I thought that it was a sick joke.  My favorite radio show on DC 101 had declared that a plane crashed into the World Trade Center.  Then, a second plane had done the same thing a few moments later. Surely this was a joke - how could something so unimaginable be real?  The next thing I did was try to pull up the CNN web page - it wouldn’t open which led me to think that perhaps this WAS really happening…there was too much web traffic to open the page.

Finally the CNN  page did open.  There was the picture of the World Trade Center in New York City, with a gaping hole in it, black smoke billowing out.  This was the same building that I had stood in front of and looked up to the top, wondering how people could build such an amazingly huge structure.  Now I am wondering how people could knock it down so easily. 

I can’t stop thinking about what it must have been like to be a passenger on one of the hijacked planes.  Or what it must have been like to be casually glancing out the window of your cushy Wall Street office to see a plane about to enter without being so kind as to knock first - surreal.  

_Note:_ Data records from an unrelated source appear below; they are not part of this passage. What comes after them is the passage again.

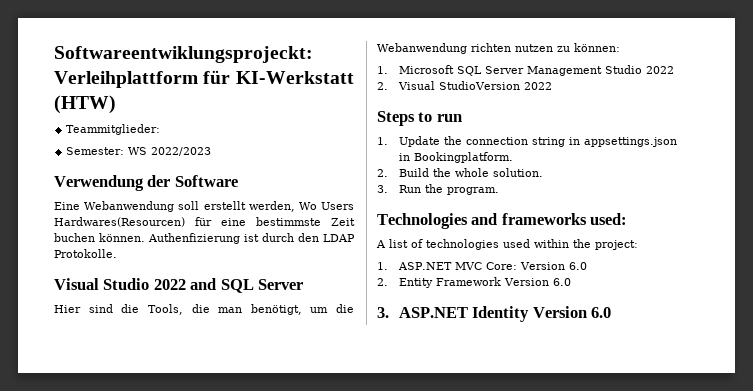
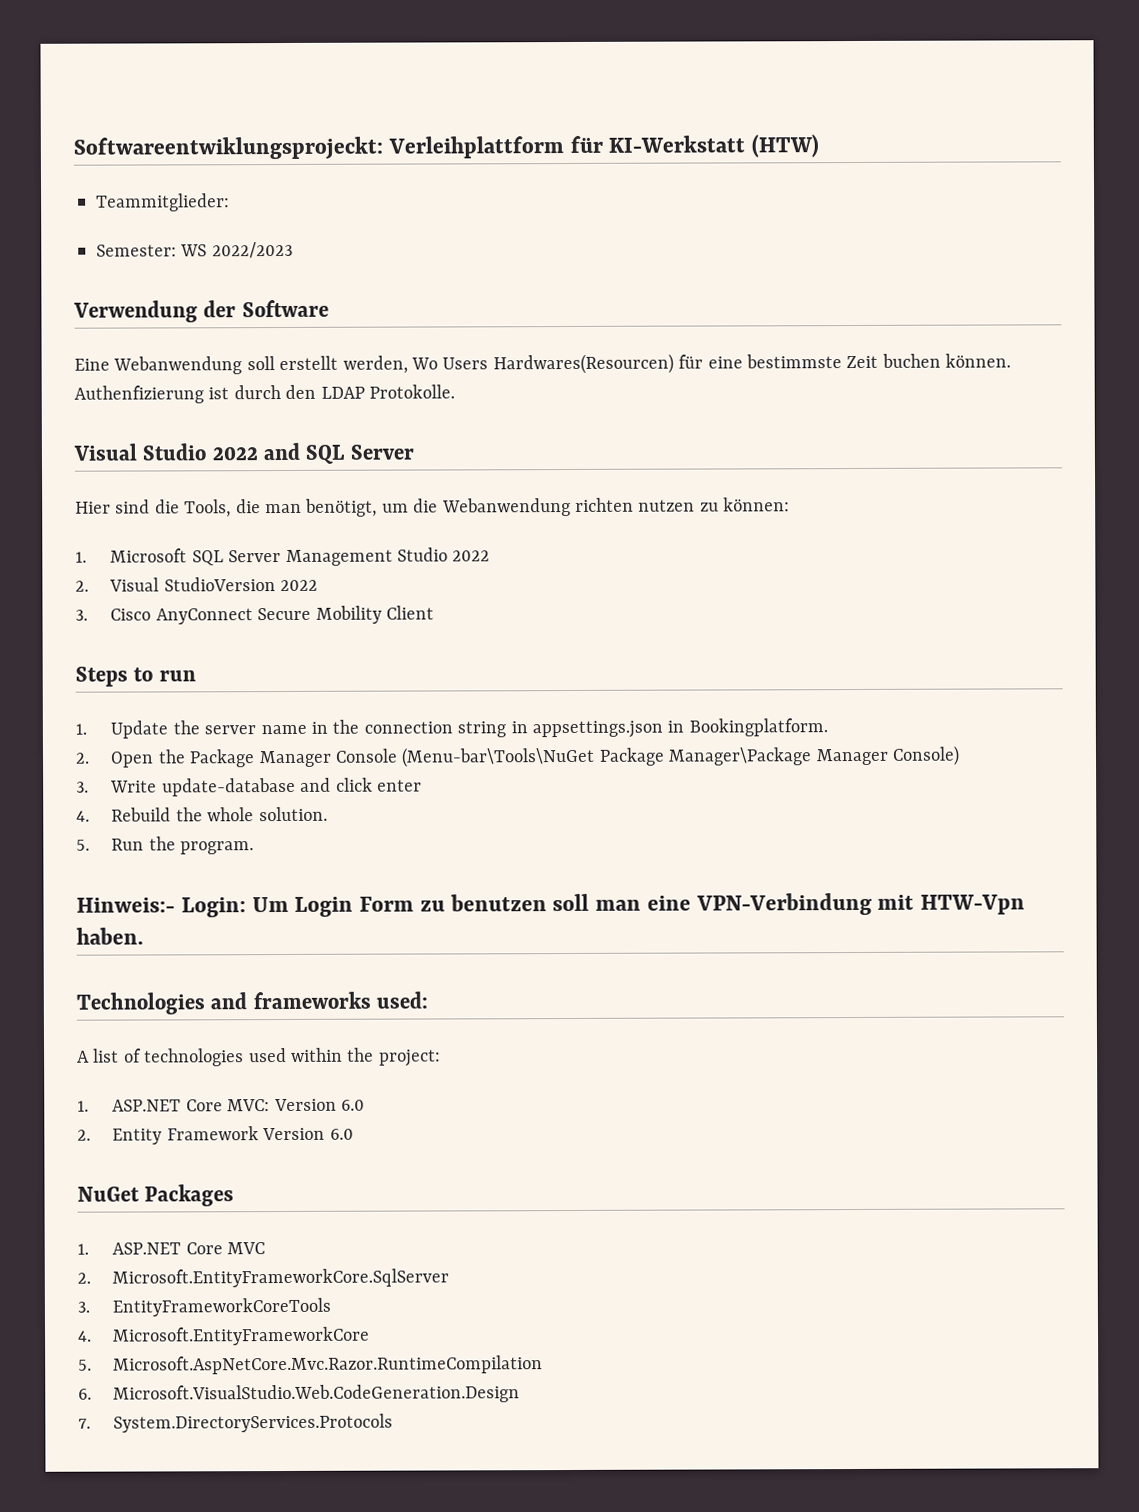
+ 3. Cisco AnyConnect Secure Mobility Client
- 1. Update the connection string in appsettings.json in Bookingplatform.
+ 1. Update the server name in the connection string in appsettings.json in Bookingplatform.
- 2. Build the whole solution.
+ 2. Open the Package Manager Console (Menu-bar\Tools\NuGet Package Manager\Package Manager Console)
+ 3. Write update-database and click enter
+ 4. Rebuild the whole solution.
- 3. Run the program.
+ 5. Run the program.
+ Hinweis:- Login: Um Login Form zu benutzen soll man eine VPN-Verbindung mit HTW-Vpn haben.
- 1. ASP.NET MVC Core: Version 6.0
+ 1. ASP.NET Core MVC: Version 6.0
- 3. ASP.NET Identity Version 6.0
+ NuGet Packages
+ 1. ASP.NET Core MVC
+ 2. Microsoft.EntityFrameworkCore.SqlServer
+ 3. EntityFrameworkCoreTools
+ 4. Microsoft.EntityFrameworkCore
+ 5. Microsoft.AspNetCore.Mvc.Razor.RuntimeCompilation
+ 6. Microsoft.VisualStudio.Web.CodeGeneration.Design
+ 7. System.DirectoryServices.Protocols

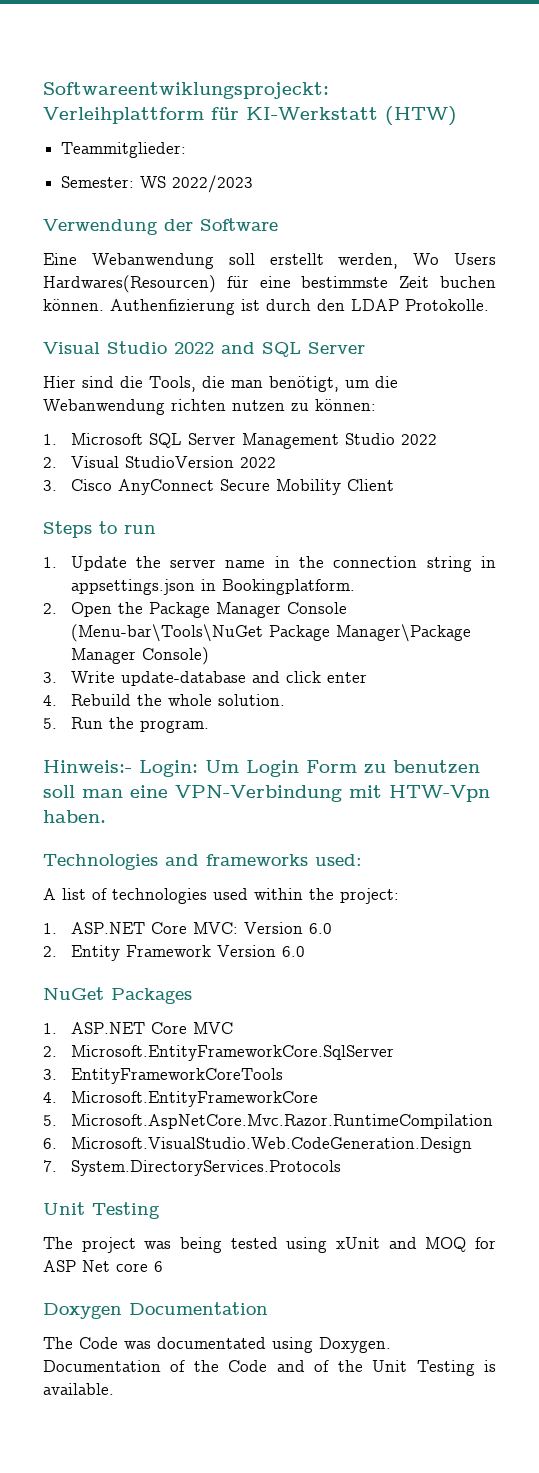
  7. System.DirectoryServices.Protocols
+ Unit Testing
+ The project was being tested using xUnit and MOQ for ASP Net core 6
+ Doxygen Documentation
+ The Code was documentated using Doxygen. Documentation of the Code and of the Unit Testing is available.

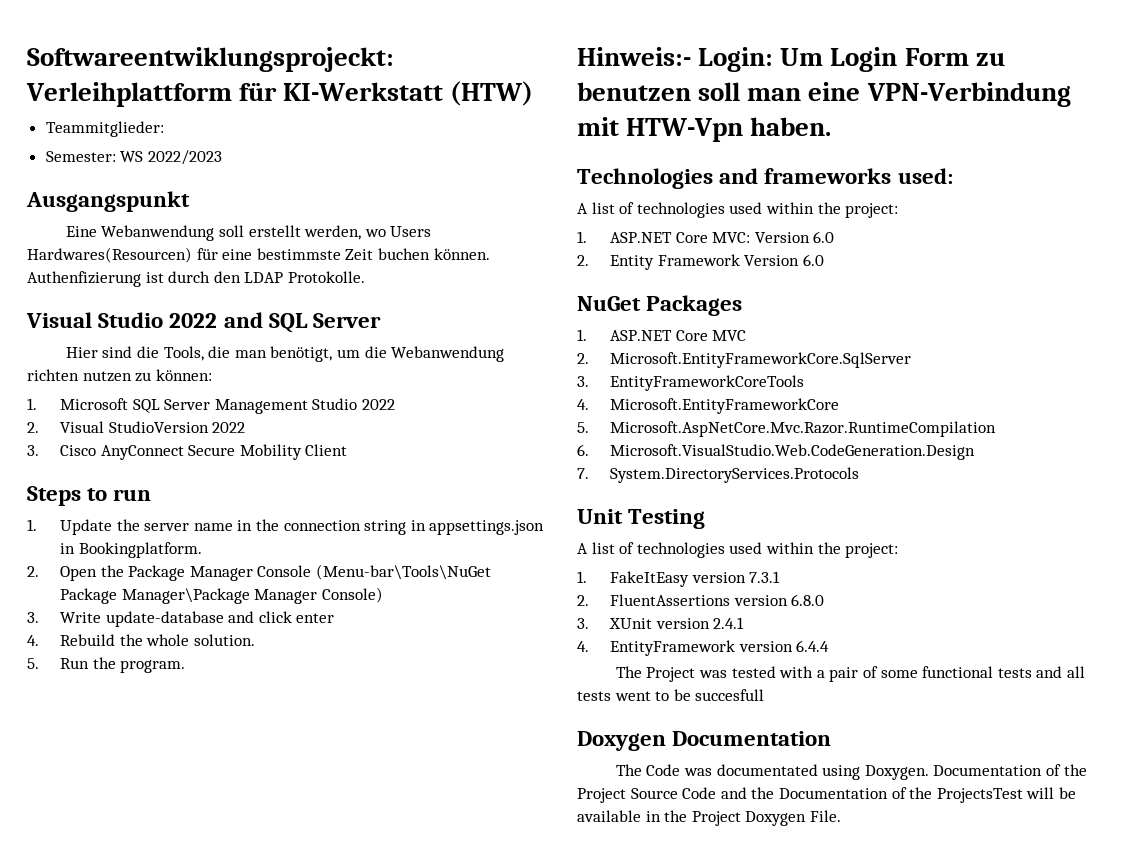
- Verwendung der Software
+ Ausgangspunkt
- Eine Webanwendung soll erstellt werden, Wo Users Hardwares(Resourcen) für eine bestimmste Zeit buchen können.
+ Eine Webanwendung soll erstellt werden, wo Users Hardwares(Resourcen) für eine bestimmste Zeit buchen können.
  7. System.DirectoryServices.Protocols
  Unit Testing
- The project was being tested using xUnit and MOQ for ASP Net core 6
+ A list of technologies used within the project:
+ 1. FakeItEasy version 7.3.1
+ 2. FluentAssertions version 6.8.0
+ 3. XUnit version 2.4.1
+ 4. EntityFramework version 6.4.4
+ The Project was tested with a pair of some functional tests and all tests went to be succesfull
- Documentation of the Code and of the Unit Testing is available.
+ Documentation of the Project Source Code and the Documentation of the ProjectsTest will be available in the Project Doxygen File.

After the second NYC hit, I wondered if D.C. was next.  Then the radio station began to receive phone calls that the Pentagon was hit.  The next hour was surreal as well - no one knew what to believe as rumors that the Capitol had exploded, as well as car bombs going off in other key places in the city.  

Several people I work with now or had worked with in the past were in the Pentagon.  I was crazy worried.  I still haven’t heard from all of them.  

I spent the rest of the day working with the Red Cross.  It is nearly 10 PM and I am getting ready to go back for the graveyard shift.  Driving by the Pentagon earlier, I saw that white smoke was still rising to the sky.  It smells strange out there, and D.C. streets are emptier than they have probably ever been.